SHATTERED

                                April 2, 1997
                                by: raven shadowborne ©

                                Here I sit, this same comfy chair
                                Wondering once more, why am I here?

                                Once I was with you
                                happy and safe
                                You spoke of tomorrows, I accepted with faith
                                Made promises. you failed to keep
                                Hurting me deeply
                                My trust now lays shattered
                                I find myself unable, to do what I want

                                The fear burns within me, hungry and hot
                                Nor more support to help me control
                                No more love to make me feel whole.
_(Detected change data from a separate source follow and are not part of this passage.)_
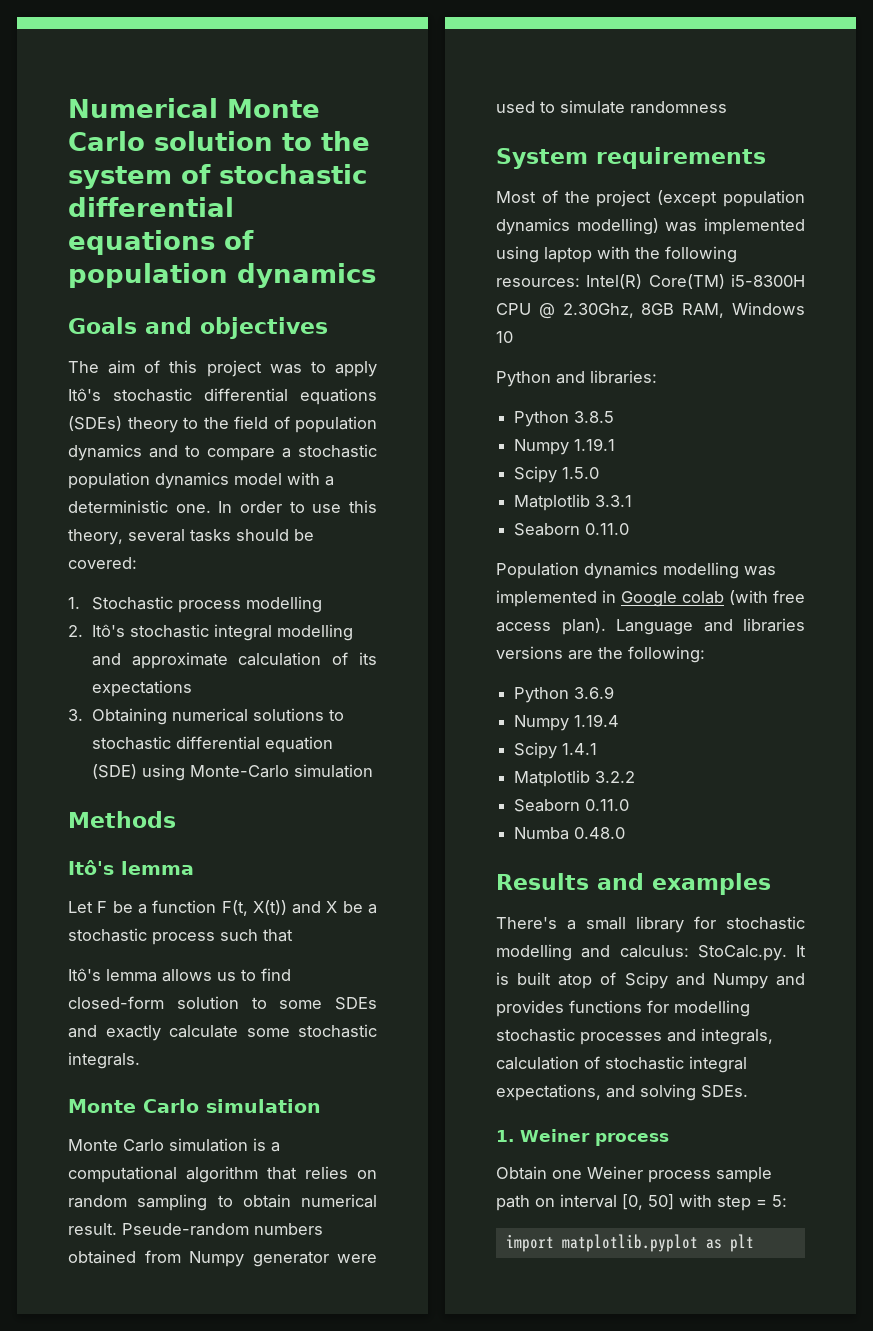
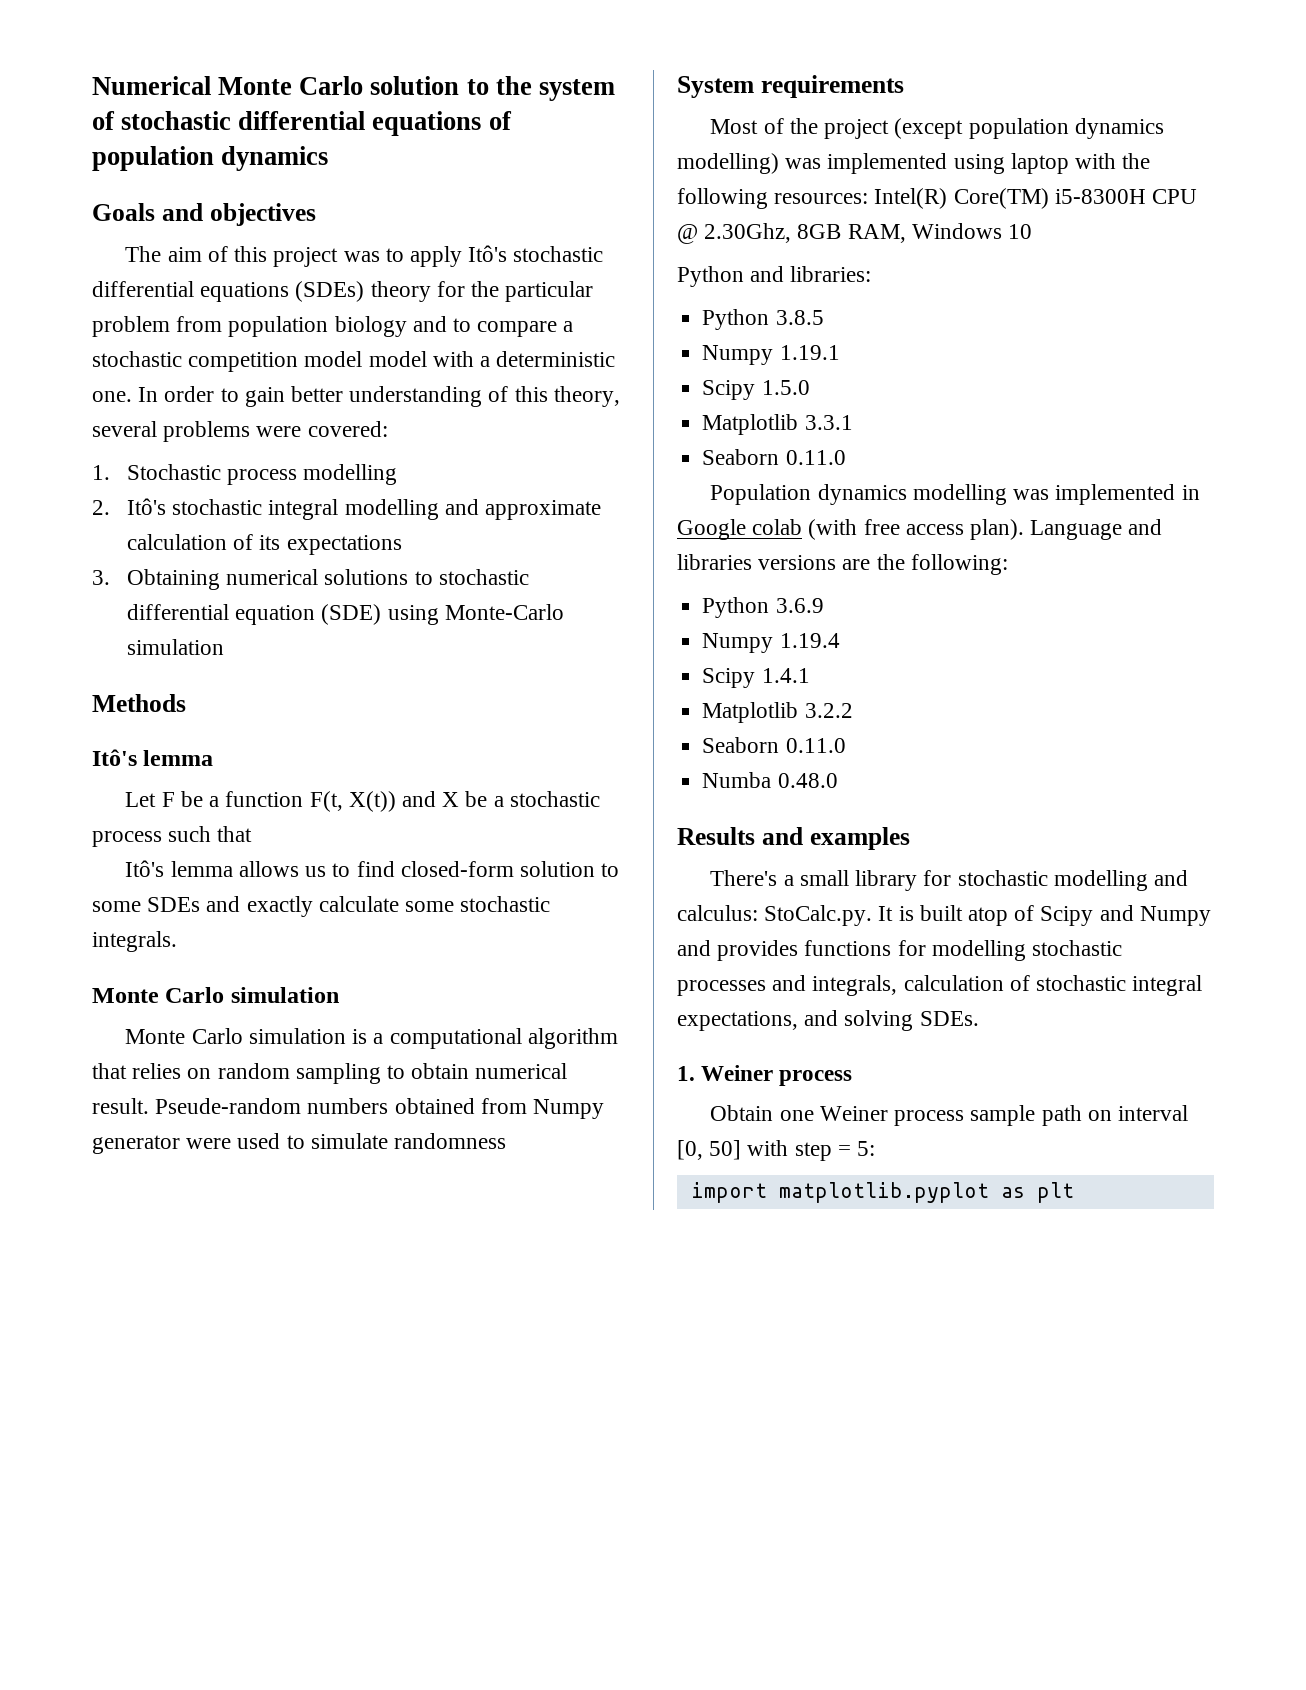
- The aim of this project was to apply Itô's stochastic differential equations (SDEs) theory to the field of population dynamics and to compare a stochastic population dynamics model with a deterministic one.
+ The aim of this project was to apply Itô's stochastic differential equations (SDEs) theory for the particular problem from population biology and to compare a stochastic competition model model with a deterministic one.
- In order to use this theory, several tasks should be covered:
+ In order to gain better understanding of this theory, several problems were covered:

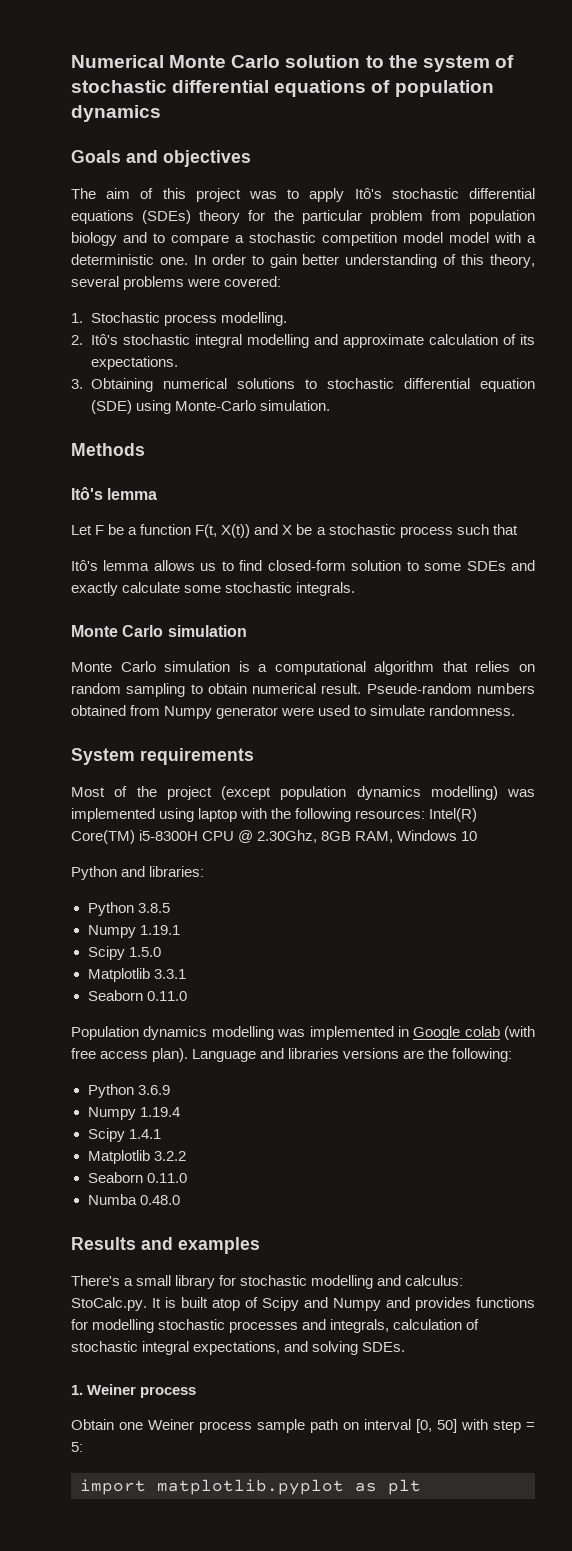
- 1. Stochastic process modelling
+ 1. Stochastic process modelling.
- 2. Itô's stochastic integral modelling and approximate calculation of its expectations
+ 2. Itô's stochastic integral modelling and approximate calculation of its expectations.
- 3. Obtaining numerical solutions to stochastic differential equation (SDE) using Monte-Carlo simulation
+ 3. Obtaining numerical solutions to stochastic differential equation (SDE) using Monte-Carlo simulation.
- Pseude-random numbers obtained from Numpy generator were used to simulate randomness
+ Pseude-random numbers obtained from Numpy generator were used to simulate randomness.

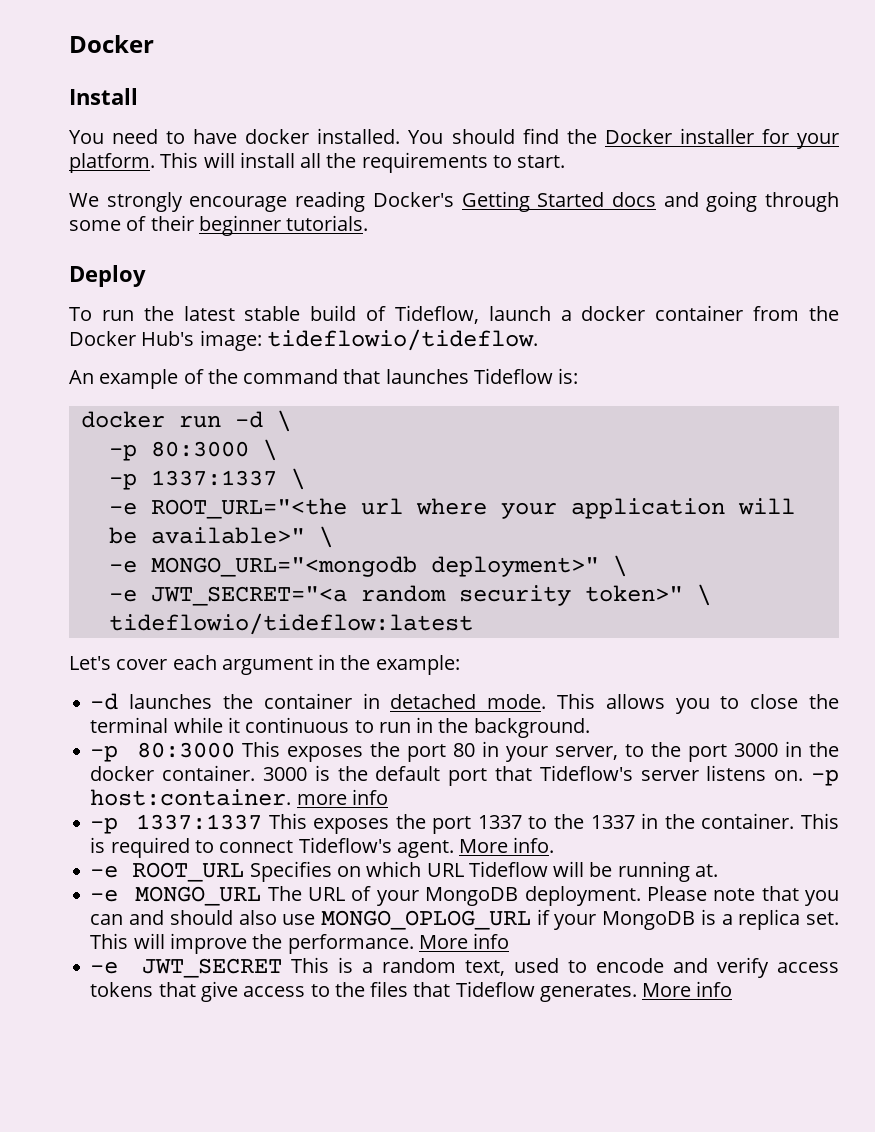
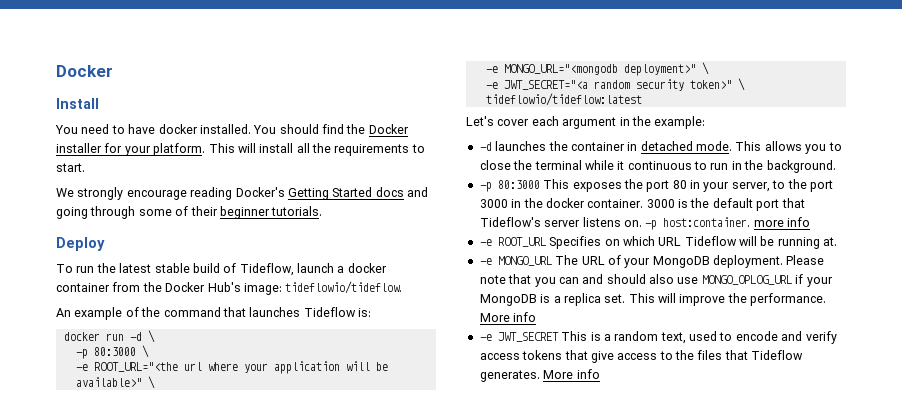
- -p 1337:1337 \
- -p 1337:1337 This exposes the port 1337 to the 1337 in the container. This is required to connect Tideflow's agent. More info.

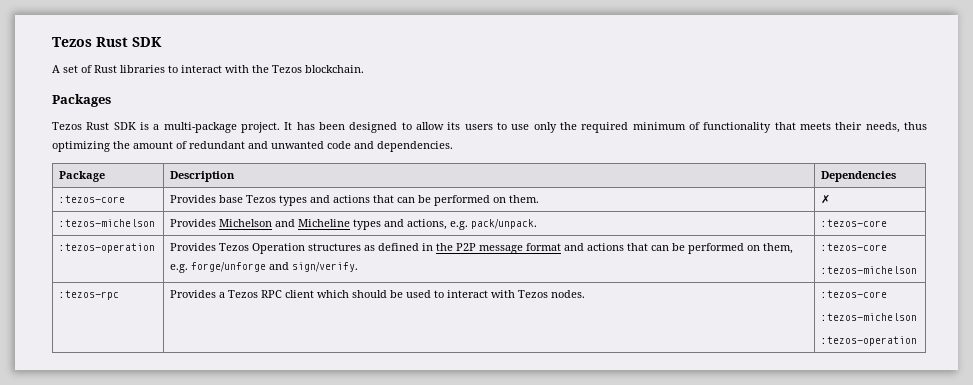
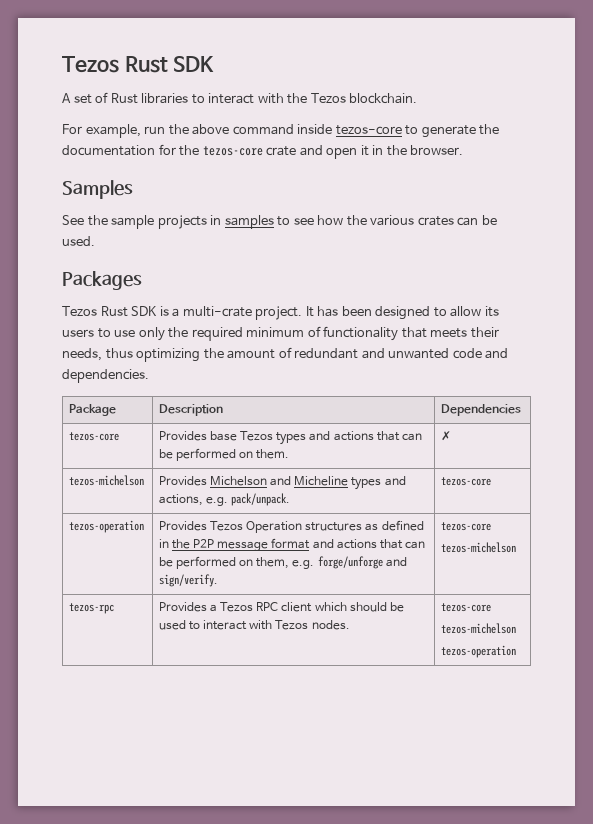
+ For example, run the above command inside tezos-core to generate the documentation for the tezos-core crate and open it in the browser.
+ Samples
+ See the sample projects in samples to see how the various crates can be used.
- Tezos Rust SDK is a multi-package project.
+ Tezos Rust SDK is a multi-crate project.
- :tezos-core | Provides base Tezos types and actions that can be performed on them. | ✗
+ tezos-core | Provides base Tezos types and actions that can be performed on them. | ✗
- :tezos-michelson | Provides Michelson and Micheline types and actions, e.g. pack/unpack. | :tezos-core
- :tezos-operation | Provides Tezos Operation structures as defined in the P2P message format and actions that can be performed on them, e.g. forge/unforge and sign/verify. | :tezos-core
- :tezos-michelson
- :tezos-rpc | Provides a Tezos RPC client which should be used to interact with Tezos nodes. | :tezos-core
- :tezos-michelson
- :tezos-operation
+ tezos-michelson | Provides Michelson and Micheline types and actions, e.g. pack/unpack. | tezos-core
+ tezos-operation | Provides Tezos Operation structures as defined in the P2P message format and actions that can be performed on them, e.g. forge/unforge and sign/verify. | tezos-core
+ tezos-michelson
+ tezos-rpc | Provides a Tezos RPC client which should be used to interact with Tezos nodes. | tezos-core
+ tezos-michelson
+ tezos-operation

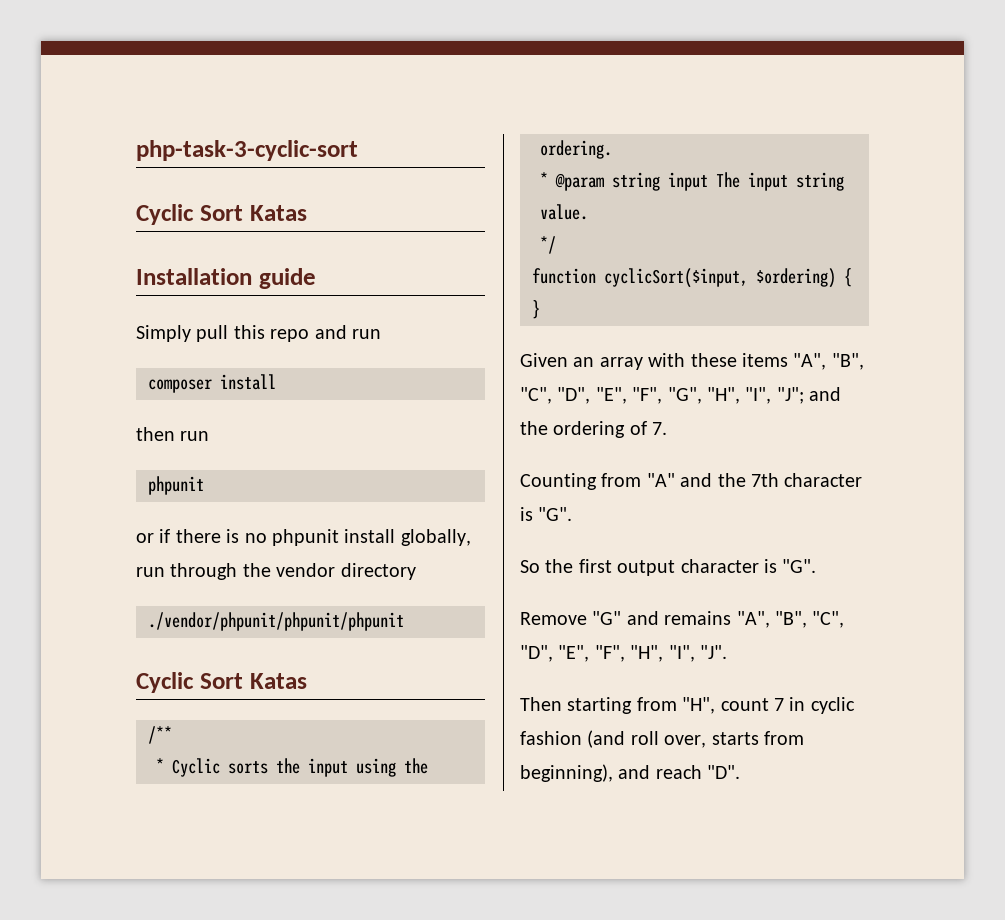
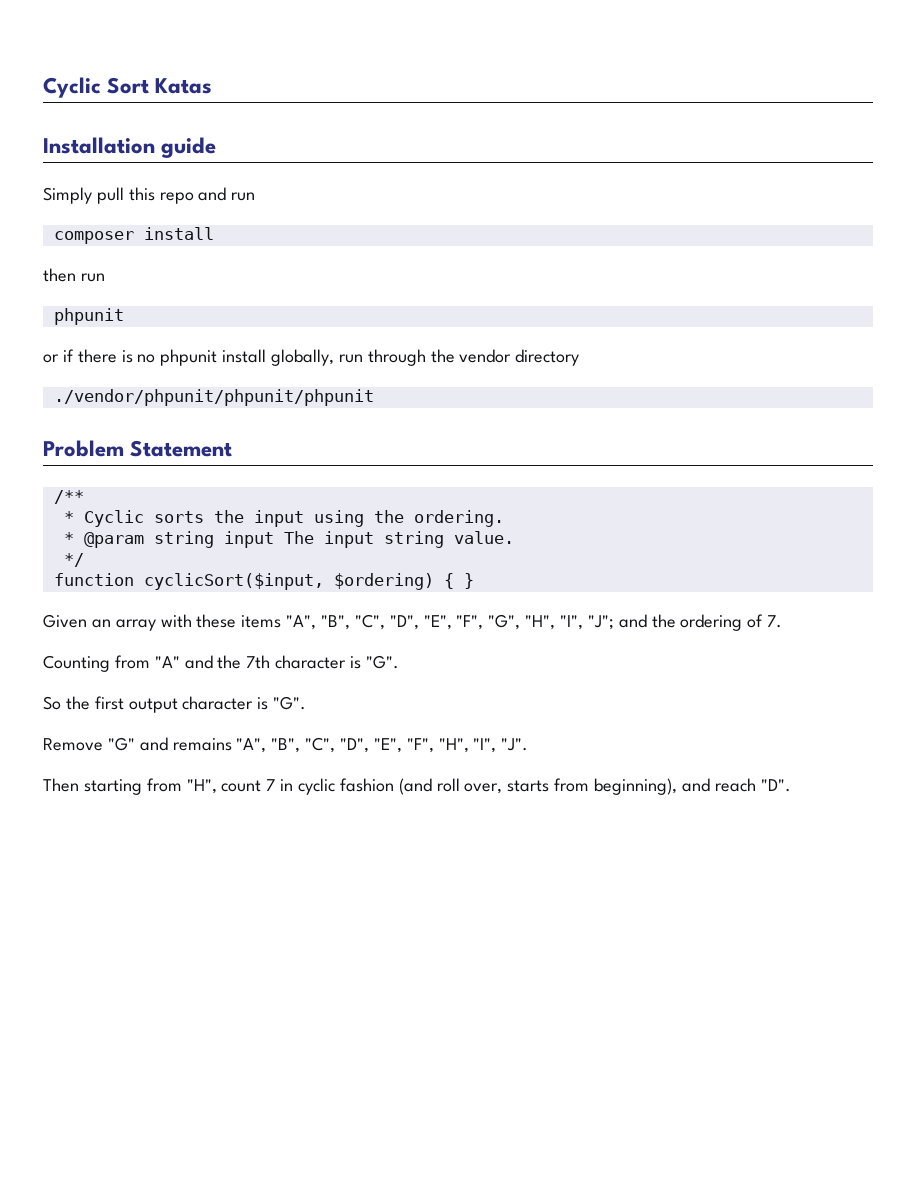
- php-task-3-cyclic-sort
  ./vendor/phpunit/phpunit/phpunit
- Cyclic Sort Katas
+ Problem Statement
                                Your words, they repeat in my mind..
                                Making me wonder, why I was blind
                                Blind to your weaknesses, manipulation, and lies
                                Blind to your shallow self centered design
                                Blind to the warning my mind whispered
                                Taking the leap, a leap of faith
                                I placed my heart and soul within your grasp
                                I trusted you with all that I am
                                You said you loved me, what a sham
                                For the third time you left without word
                                You came back, just once, promsing to do better
                                Again I trusted you, blindly, on love
                                Hoping the love, would bring a reward

                                You broke your word, the very same day
                                Enough is enough, I heard my mind say
                                I set my course and have not veered
                                Yet still you are silent

                                Your actions have proven my worst nightmare
                                My trust lays shattered
                                the shards at my feet
                                Now others are paying for your cowardly deed
                                I can not trust others, the fear proved true
                                Yet one more lesson
                                the last one from you.